DREW BARRYMORE as Rachel 2 of 5I'm portraying this woman Cindy Lowry (known as Rachel in the movie)..she loved having a voice, and she really did pull out a bullhorn in the middle of an auction to sell off the Bristol Bay. So, she really was that person…and she's a bit of a bull in a china shop in that way.
I do think that being a passionate person is a bit messy. But, I think that someone like Cindy, which I really, really respect and I try to approach a lot of things that are important to me in life like this, as well, which is to do your homework and be really educated as you are passionate, because passion is wonderful, and it's important. But, when you're able to articulate your point or dot your Is and cross your Ts and have the backup argument and give the PowerPoint of why you are trying to make this argument so viable, I think the combination is what really makes it work. And Cindy was like that, and I would like to try to be that in my approach to things.

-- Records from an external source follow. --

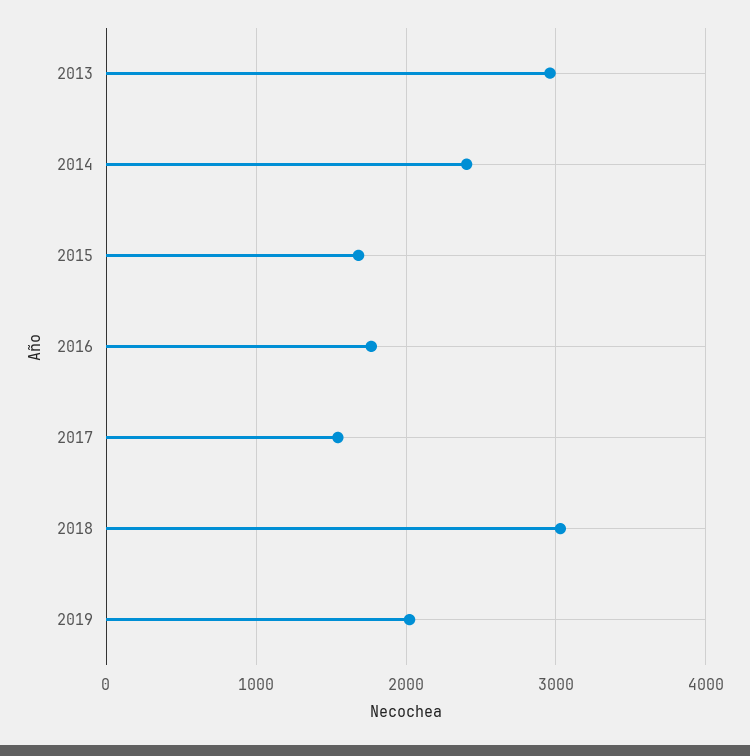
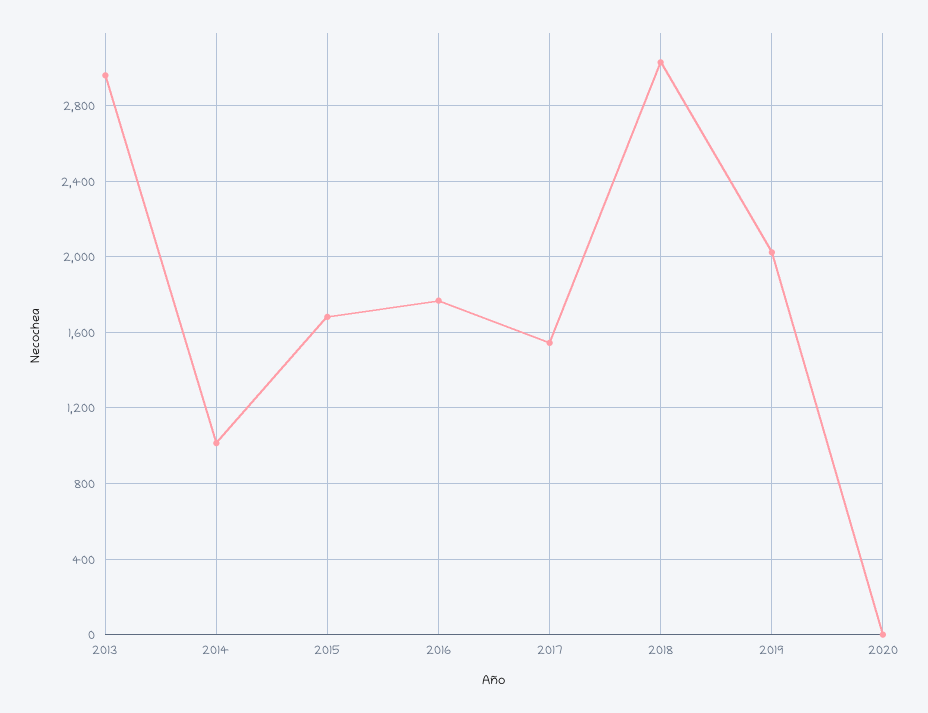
2014: 2400 -> 1000
2020: none -> 0

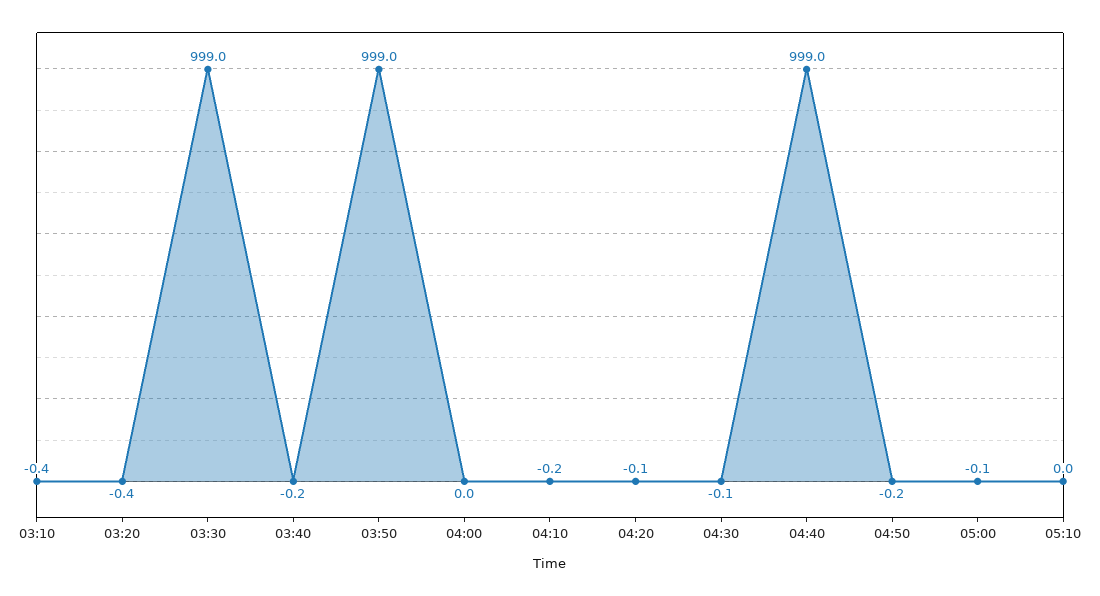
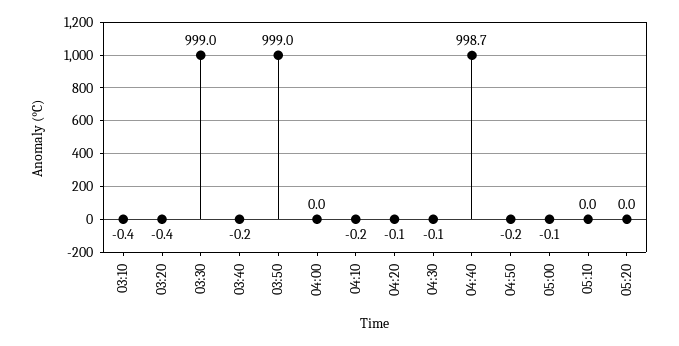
04:40: 999 -> 998.7
05:20: none -> 0

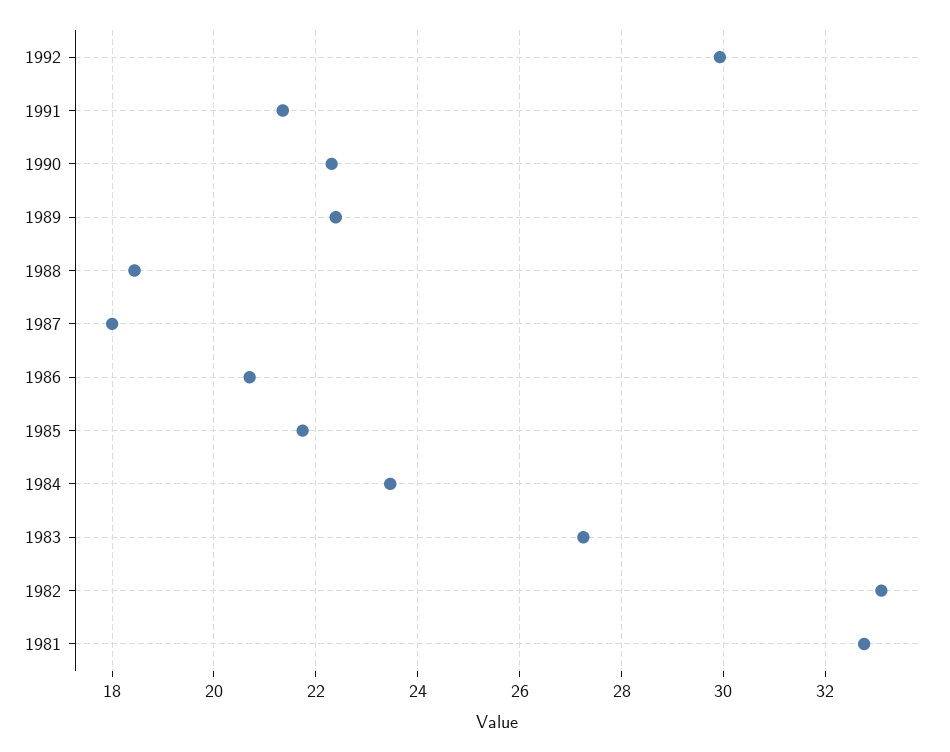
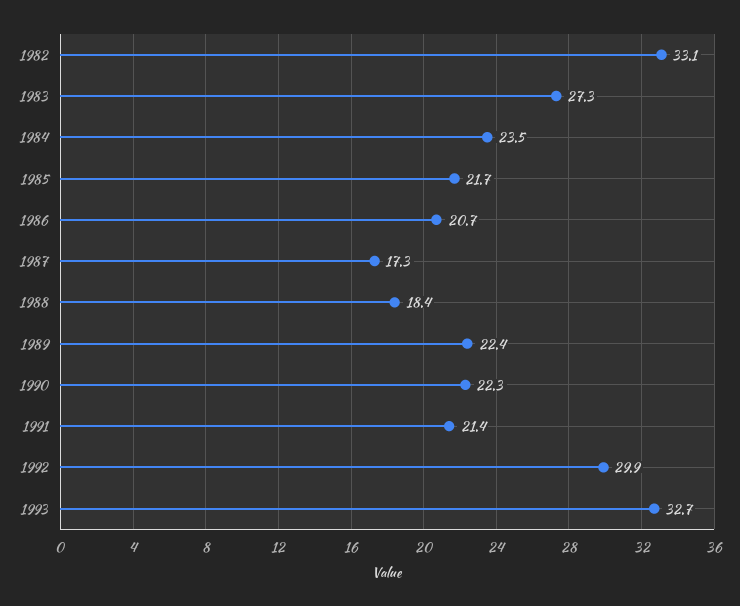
1987: 18 -> 17.3
1981: 32.8 -> none
1993: none -> 32.7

KRISTEN BELL as Jill Jerard 3 of 5I hope that kids and everyone will realize how unreasonably powerful it is when human beings can come together for a common goal.
It's less about our relationship to the whales, and it's more about our relationship to each other - that people from different political backgrounds, different cultural backgrounds, and just opinionated human beings work together, they can make the impossible possible.

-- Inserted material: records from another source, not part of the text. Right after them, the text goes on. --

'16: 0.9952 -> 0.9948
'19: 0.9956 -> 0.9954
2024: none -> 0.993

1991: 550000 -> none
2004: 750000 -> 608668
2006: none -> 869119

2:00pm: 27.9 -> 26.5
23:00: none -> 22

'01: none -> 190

So, anything is accomplishable if you're working together. And that's something we often forget, because of how segregated we are. Even like sub- divisons. Everyone had their own house. No one lives communally, and there's a lot of proof that in Denmark, where they live communally, the happiness factor is higher, you know? We separate ourselves so much.

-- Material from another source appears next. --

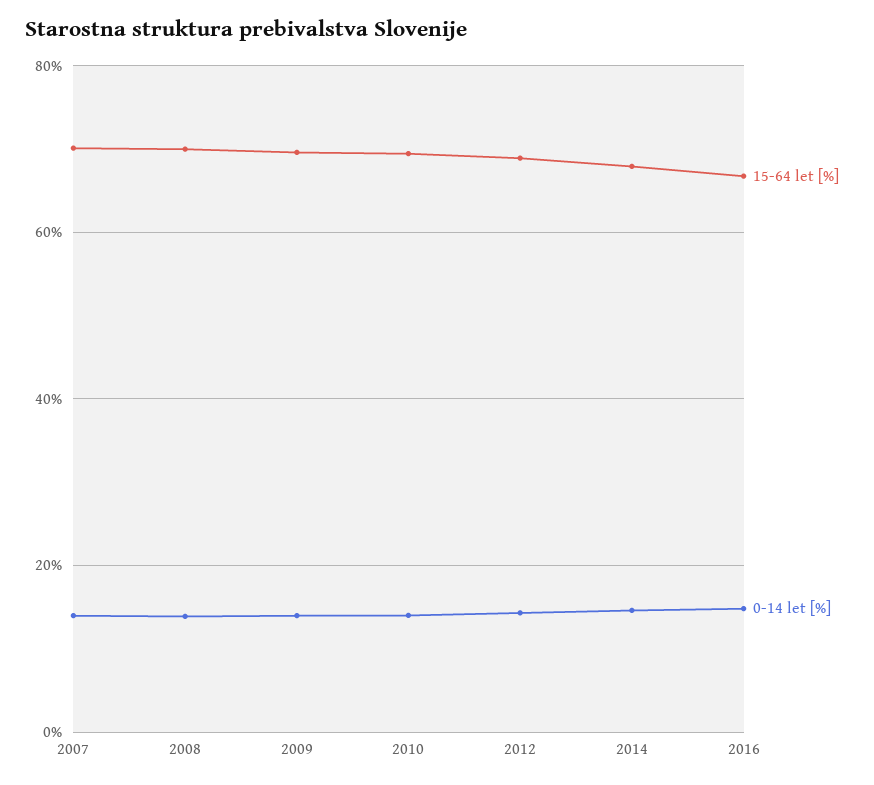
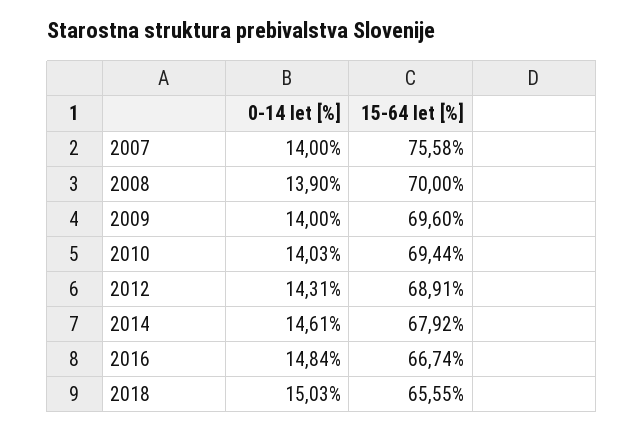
15-64 let [%], 2007: 70 -> 75.58
0-14 let [%], 2018: none -> 15.03
15-64 let [%], 2018: none -> 65.55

You can connect with technology, but it can also distance you. So, it's important to realize that if you really are truly working together, you can accomplish anything.
(after her answer a blogger said, "You'll be a good mom." Kristen sighed and said, "I hope so. Thanks, guys."
DERMOT MULRONEY as Colonel Scott Boyer and TED DANSON as J.W. McGraw 4 of 5Ted Danson: When asked if such an incredible story could happen now he replied, "Different. In our news cycles now, this would be a five minute story instead of a five-week story."
Dermot Mulroney: Back then, of course, there were only three networks. And you had to wait 'til 6:00 p.m. to hear the next installment of the story that you're daughter's asking about the whale or whatever it is. You see that all depicted in the film.
Ted Danson: Do you think this could happen today? You're talking about from a hopeful point of view?
Sunny (me): Yes, the resources and the people coming together from all these different factions and all the resources going to something like this.
Ted Danson: Well, we did it with, was it Chile? Yes, remember the miners? The world came together around that. We can get it together as a species every once in a while.
Director KEN KWAPIS 5 of 5(The film) kind of hits people in different ways at different times. And in terms of thinking about a young viewer, I didn't think about it and I'm a parent. So, it affected me as a parent. I didn't think about whether I needed to protect a young viewer because I never felt like it was. I always felt like I had sort of paved the way along the way, and it was going to be sad.
But, this is gonna sound a little heady, I feel like children will rise to their own and they will seek the level of what they can deal with in their own minds. And it's easier when you're telling a fairy tale. When you're telling a story that a child can imagine whatever they're capable of imagining, they can imagine what the old lady does in Hansel and Gretel, they will go as far as they need to.